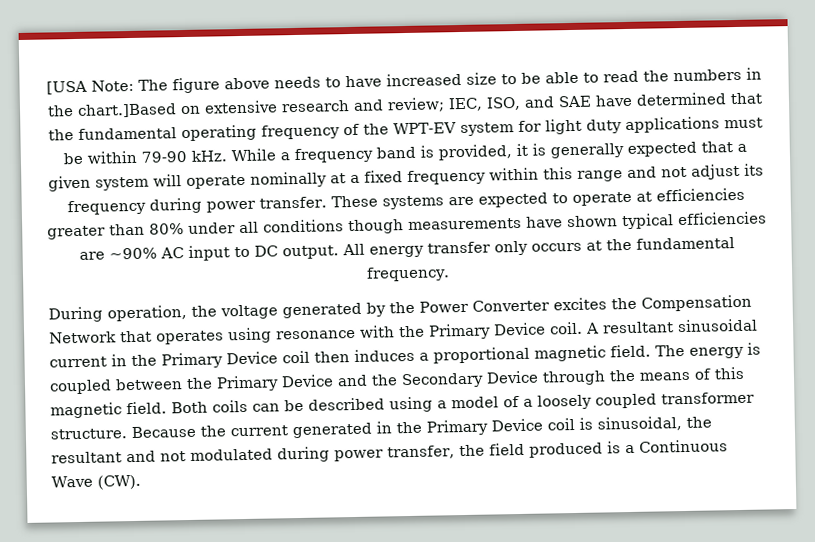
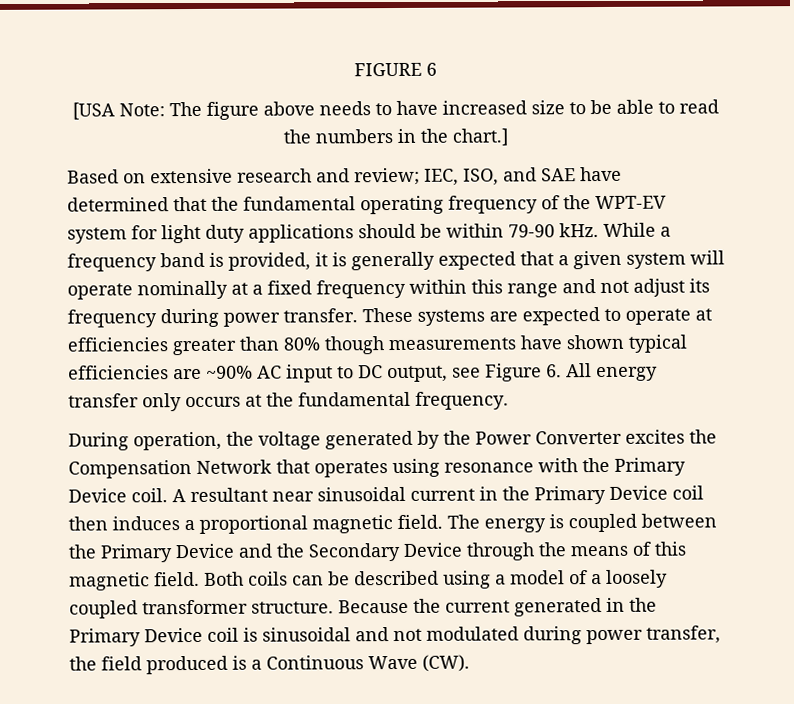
+ FIGURE 6
- [USA Note: The figure above needs to have increased size to be able to read the numbers in the chart.]Based on extensive research and review; IEC, ISO, and SAE have determined that the fundamental operating frequency of the WPT-EV system for light duty applications must be within 79-90 kHz.
+ [USA Note: The figure above needs to have increased size to be able to read the numbers in the chart.]
+ Based on extensive research and review; IEC, ISO, and SAE have determined that the fundamental operating frequency of the WPT-EV system for light duty applications should be within 79-90 kHz.
- These systems are expected to operate at efficiencies greater than 80% under all conditions though measurements have shown typical efficiencies are ~90% AC input to DC output. All energy transfer only occurs at the fundamental frequency.
+ These systems are expected to operate at efficiencies greater than 80% though measurements have shown typical efficiencies are ~90% AC input to DC output, see Figure 6. All energy transfer only occurs at the fundamental frequency.
- A resultant sinusoidal current in the Primary Device coil then induces a proportional magnetic field.
+ A resultant near sinusoidal current in the Primary Device coil then induces a proportional magnetic field.
- Because the current generated in the Primary Device coil is sinusoidal, the resultant and not modulated during power transfer, the field produced is a Continuous Wave (CW).
+ Because the current generated in the Primary Device coil is sinusoidal and not modulated during power transfer, the field produced is a Continuous Wave (CW).

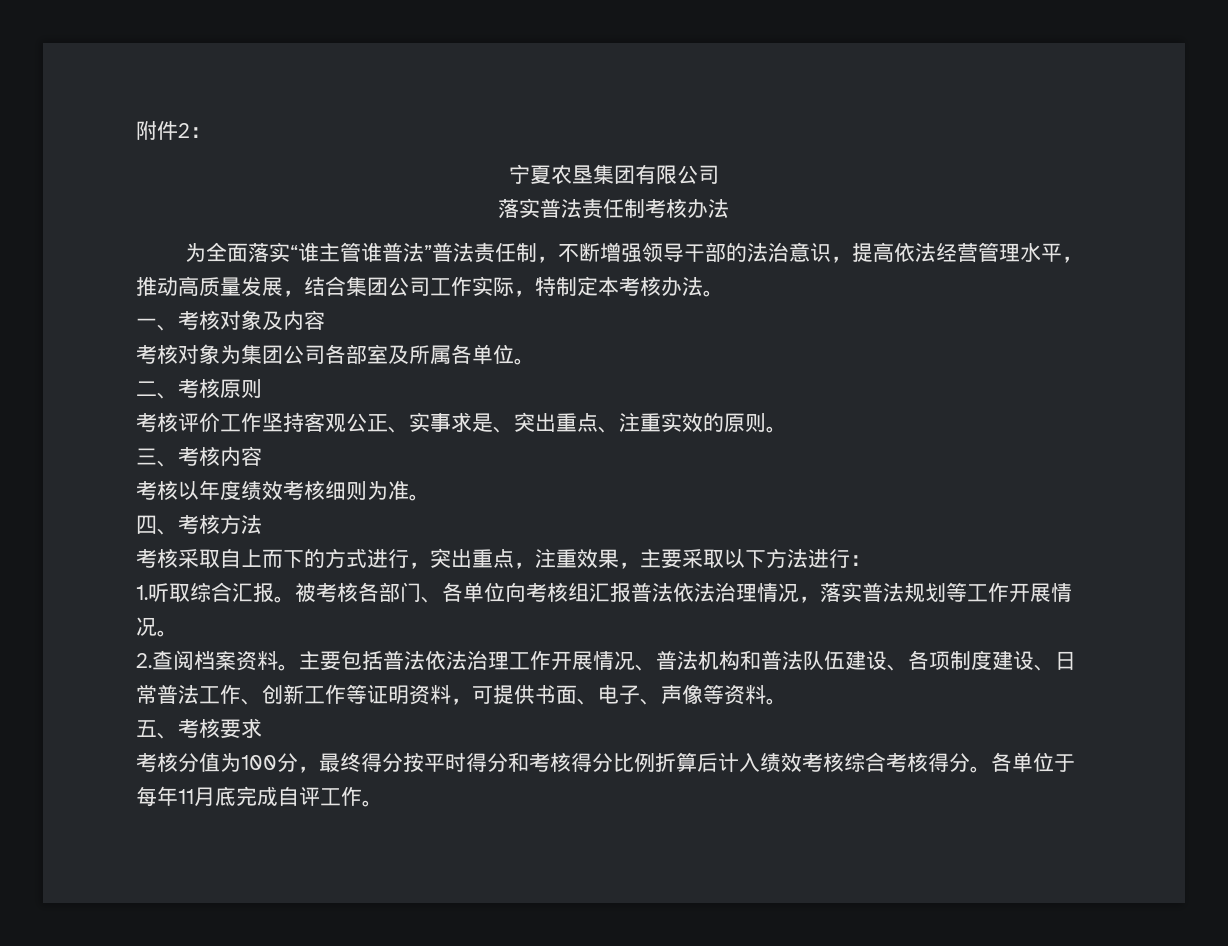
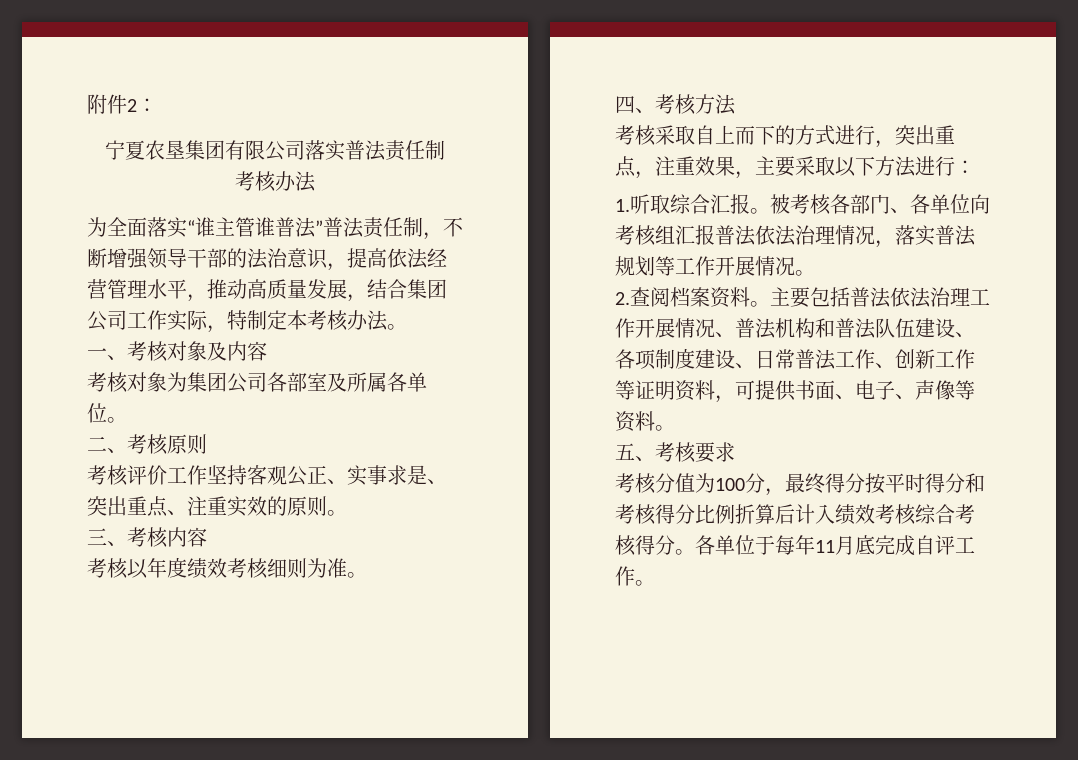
- 宁夏农垦集团有限公司
- 落实普法责任制考核办法
+ 宁夏农垦集团有限公司落实普法责任制
+ 考核办法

_WHAT IS EXPECTED_
All of the entries above need to be repeated exactly, minus the pictures.

_EXPECTED OUTPUT_
+ FIGURE 6
- [USA Note: The figure above needs to have increased size to be able to read the numbers in the chart.]Based on extensive research and review; IEC, ISO, and SAE have determined that the fundamental operating frequency of the WPT-EV system for light duty applications must be within 79-90 kHz.
+ [USA Note: The figure above needs to have increased size to be able to read the numbers in the chart.]
+ Based on extensive research and review; IEC, ISO, and SAE have determined that the fundamental operating frequency of the WPT-EV system for light duty applications should be within 79-90 kHz.
- These systems are expected to operate at efficiencies greater than 80% under all conditions though measurements have shown typical efficiencies are ~90% AC input to DC output. All energy transfer only occurs at the fundamental frequency.
+ These systems are expected to operate at efficiencies greater than 80% though measurements have shown typical efficiencies are ~90% AC input to DC output, see Figure 6. All energy transfer only occurs at the fundamental frequency.
- A resultant sinusoidal current in the Primary Device coil then induces a proportional magnetic field.
+ A resultant near sinusoidal current in the Primary Device coil then induces a proportional magnetic field.
- Because the current generated in the Primary Device coil is sinusoidal, the resultant and not modulated during power transfer, the field produced is a Continuous Wave (CW).
+ Because the current generated in the Primary Device coil is sinusoidal and not modulated during power transfer, the field produced is a Continuous Wave (CW).

- 宁夏农垦集团有限公司
- 落实普法责任制考核办法
+ 宁夏农垦集团有限公司落实普法责任制
+ 考核办法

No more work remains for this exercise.